Front-end code change data:

• • • •

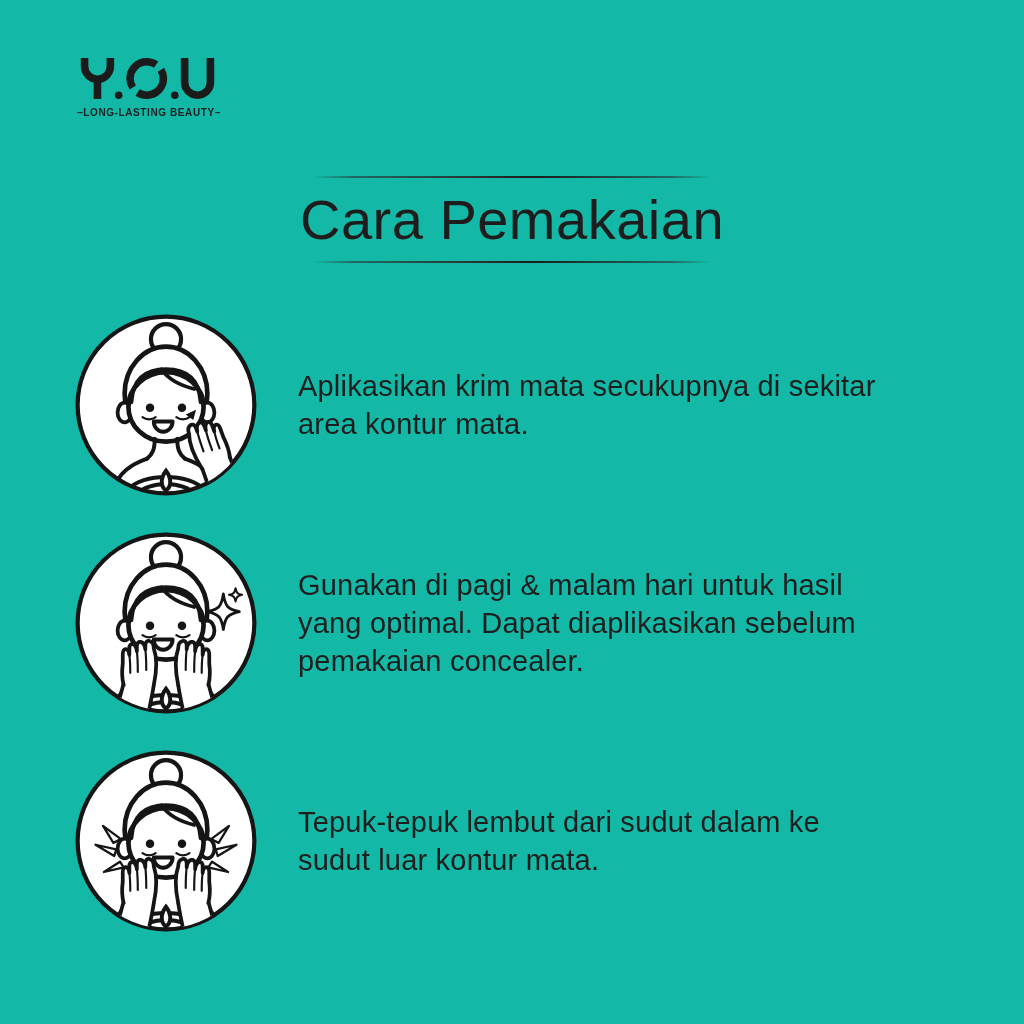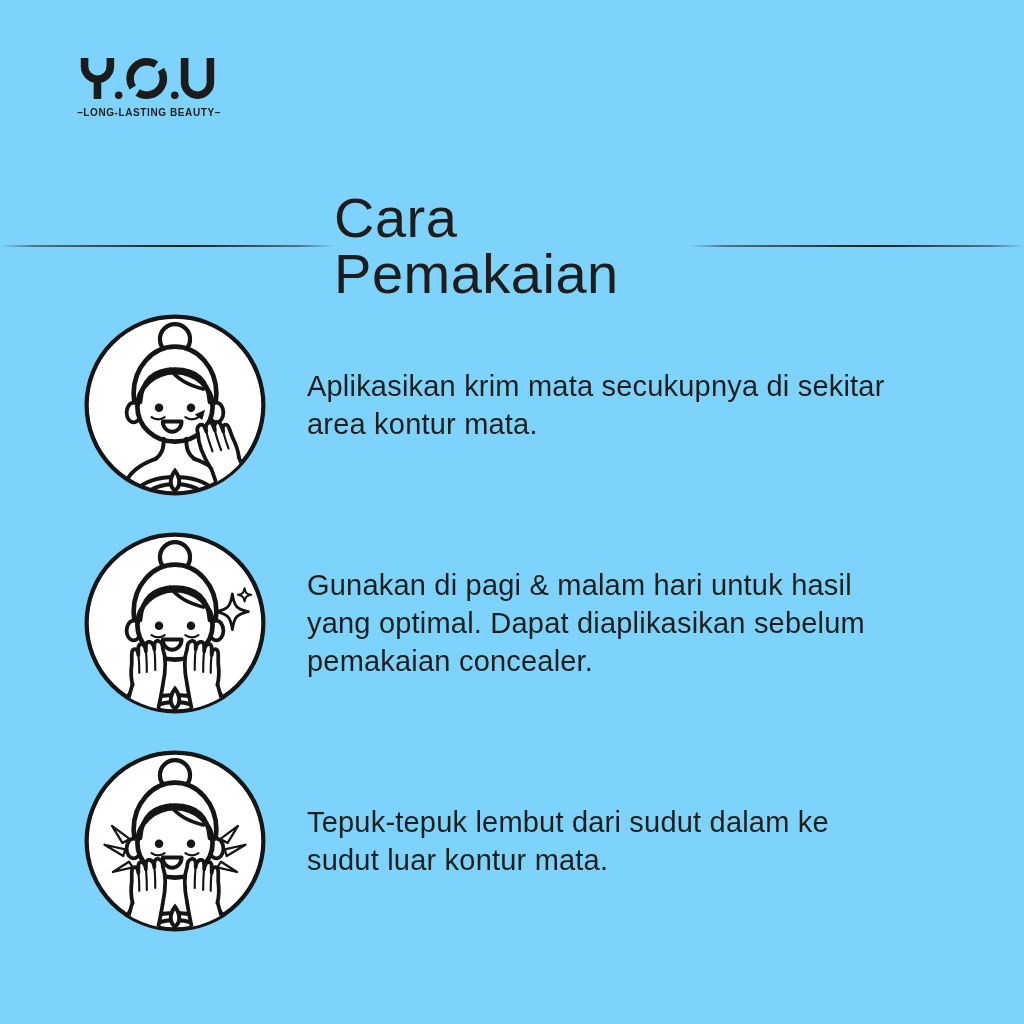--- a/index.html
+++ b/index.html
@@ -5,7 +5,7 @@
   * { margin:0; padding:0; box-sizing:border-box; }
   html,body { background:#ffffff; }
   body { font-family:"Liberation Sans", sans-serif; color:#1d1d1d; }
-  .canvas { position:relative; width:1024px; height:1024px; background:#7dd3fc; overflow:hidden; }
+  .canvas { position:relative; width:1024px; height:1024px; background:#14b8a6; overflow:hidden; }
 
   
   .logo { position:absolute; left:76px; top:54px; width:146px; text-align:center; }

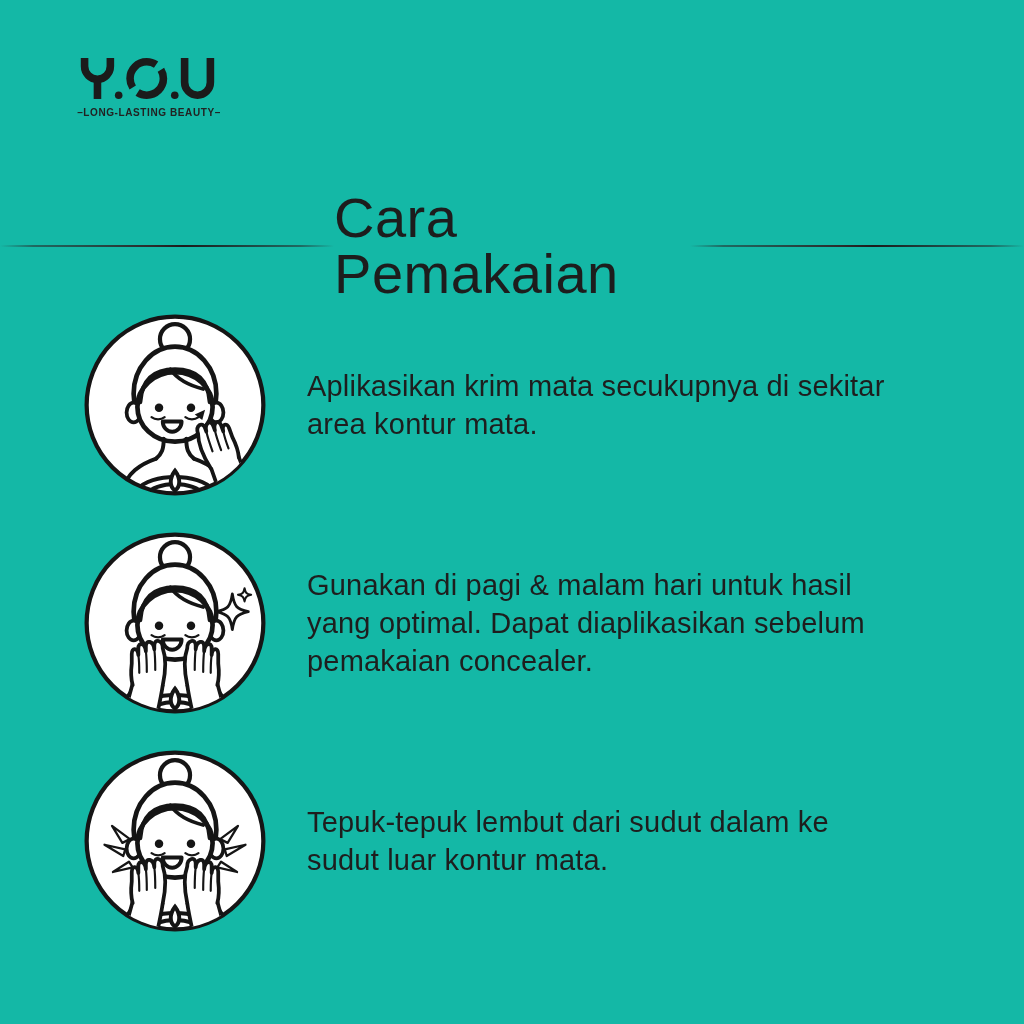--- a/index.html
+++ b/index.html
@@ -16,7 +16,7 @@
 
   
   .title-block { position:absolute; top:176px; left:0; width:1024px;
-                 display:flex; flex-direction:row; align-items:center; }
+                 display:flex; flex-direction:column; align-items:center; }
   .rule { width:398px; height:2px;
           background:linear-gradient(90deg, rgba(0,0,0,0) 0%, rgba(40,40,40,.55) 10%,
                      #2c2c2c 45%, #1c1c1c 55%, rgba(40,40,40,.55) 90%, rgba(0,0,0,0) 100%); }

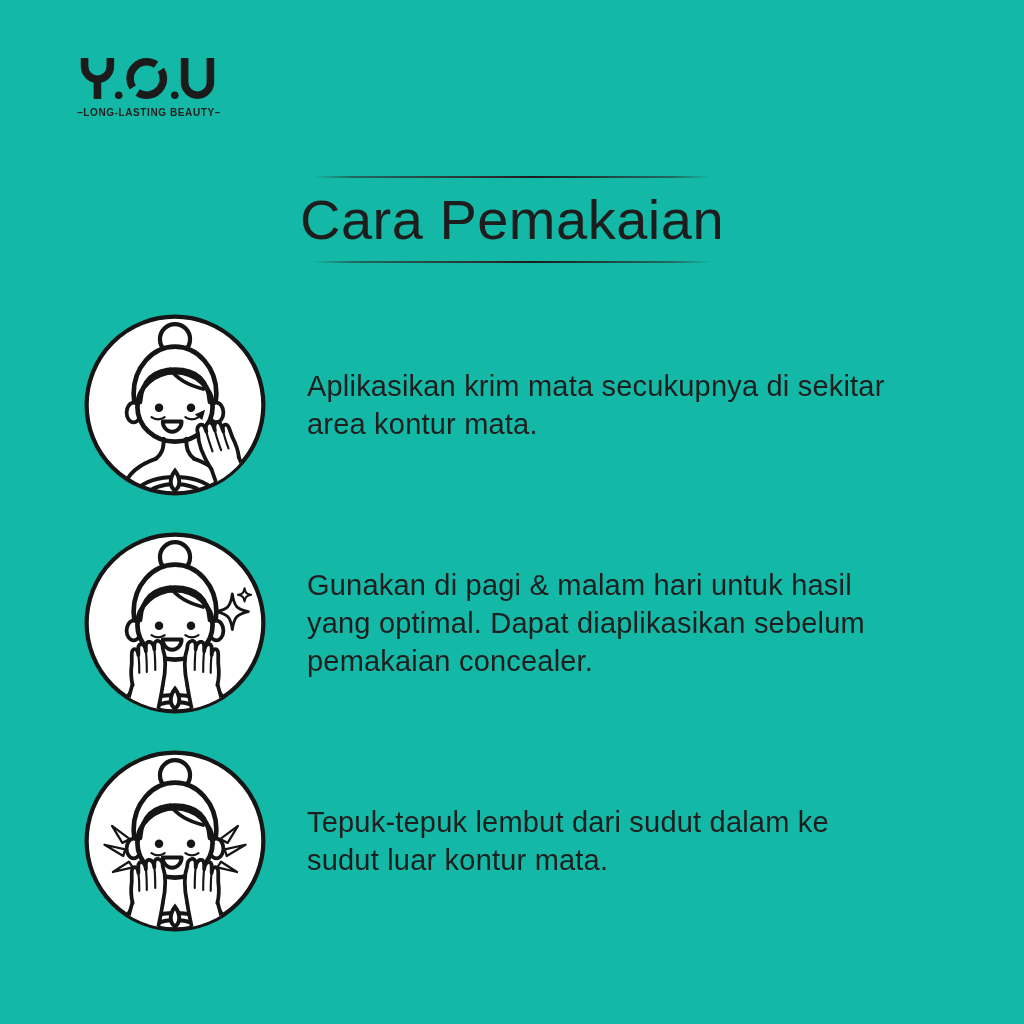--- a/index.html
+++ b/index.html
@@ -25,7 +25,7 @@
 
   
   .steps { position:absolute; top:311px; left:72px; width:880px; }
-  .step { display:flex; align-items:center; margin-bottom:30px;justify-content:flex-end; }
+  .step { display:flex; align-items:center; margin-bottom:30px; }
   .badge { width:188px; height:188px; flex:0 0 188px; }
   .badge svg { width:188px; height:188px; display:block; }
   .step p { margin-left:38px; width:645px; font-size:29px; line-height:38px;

• • • •

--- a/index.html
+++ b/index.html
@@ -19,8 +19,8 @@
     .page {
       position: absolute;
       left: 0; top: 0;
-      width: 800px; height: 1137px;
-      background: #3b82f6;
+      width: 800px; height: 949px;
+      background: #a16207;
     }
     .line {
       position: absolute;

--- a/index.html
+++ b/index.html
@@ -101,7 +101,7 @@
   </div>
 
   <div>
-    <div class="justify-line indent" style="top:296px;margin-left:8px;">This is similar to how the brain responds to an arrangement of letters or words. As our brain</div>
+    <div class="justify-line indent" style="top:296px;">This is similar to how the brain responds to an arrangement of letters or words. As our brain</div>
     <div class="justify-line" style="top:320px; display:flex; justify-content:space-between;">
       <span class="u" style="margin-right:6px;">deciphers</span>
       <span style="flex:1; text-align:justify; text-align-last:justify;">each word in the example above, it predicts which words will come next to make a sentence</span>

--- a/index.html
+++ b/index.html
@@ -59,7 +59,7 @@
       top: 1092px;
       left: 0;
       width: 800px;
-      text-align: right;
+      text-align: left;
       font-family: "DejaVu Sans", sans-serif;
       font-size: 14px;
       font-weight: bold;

• • • •

▶ **EXERCISE REQUIREMENTS**
In the records above, find the line containing "display:flex; flex-direction:row; align-items:center;" and the line containing "width:645px; font-size:29px; line-height:38px;", then give both of them again word for word along with every line between. Omit any pictures.

▶ **RESPONSE TO THIS TASK**
-                 display:flex; flex-direction:row; align-items:center; }
+                 display:flex; flex-direction:column; align-items:center; }
   .rule { width:398px; height:2px;
           background:linear-gradient(90deg, rgba(0,0,0,0) 0%, rgba(40,40,40,.55) 10%,
                      #2c2c2c 45%, #1c1c1c 55%, rgba(40,40,40,.55) 90%, rgba(0,0,0,0) 100%); }

--- a/index.html
+++ b/index.html
@@ -25,7 +25,7 @@
 
   
   .steps { position:absolute; top:311px; left:72px; width:880px; }
-  .step { display:flex; align-items:center; margin-bottom:30px;justify-content:flex-end; }
+  .step { display:flex; align-items:center; margin-bottom:30px; }
   .badge { width:188px; height:188px; flex:0 0 188px; }
   .badge svg { width:188px; height:188px; display:block; }
   .step p { margin-left:38px; width:645px; font-size:29px; line-height:38px;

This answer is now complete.